[[ SOURCE MATERIAL open ]]

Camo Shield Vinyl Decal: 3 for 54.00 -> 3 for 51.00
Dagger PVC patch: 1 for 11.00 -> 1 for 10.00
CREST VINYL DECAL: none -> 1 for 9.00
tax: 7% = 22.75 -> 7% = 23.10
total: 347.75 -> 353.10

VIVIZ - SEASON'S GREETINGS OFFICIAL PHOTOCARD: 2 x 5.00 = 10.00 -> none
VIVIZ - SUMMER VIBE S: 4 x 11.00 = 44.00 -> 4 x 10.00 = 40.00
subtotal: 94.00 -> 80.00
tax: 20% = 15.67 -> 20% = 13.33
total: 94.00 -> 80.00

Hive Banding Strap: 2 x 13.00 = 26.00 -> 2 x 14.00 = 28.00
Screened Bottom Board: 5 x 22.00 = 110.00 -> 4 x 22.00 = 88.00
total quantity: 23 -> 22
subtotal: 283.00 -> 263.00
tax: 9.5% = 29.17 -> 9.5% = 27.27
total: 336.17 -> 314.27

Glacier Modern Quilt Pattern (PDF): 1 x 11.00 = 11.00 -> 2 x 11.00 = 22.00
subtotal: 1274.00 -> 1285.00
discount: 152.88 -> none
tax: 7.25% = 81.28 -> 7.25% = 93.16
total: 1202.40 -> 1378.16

[[ SOURCE MATERIAL closed ]]

▶ **ASSIGNMENT**: Where does the word "subtotal" appear in the listing above? Copy every line that holds it.

▶ **SOLUTION**:
subtotal: 94.00 -> 80.00
subtotal: 283.00 -> 263.00
subtotal: 1274.00 -> 1285.00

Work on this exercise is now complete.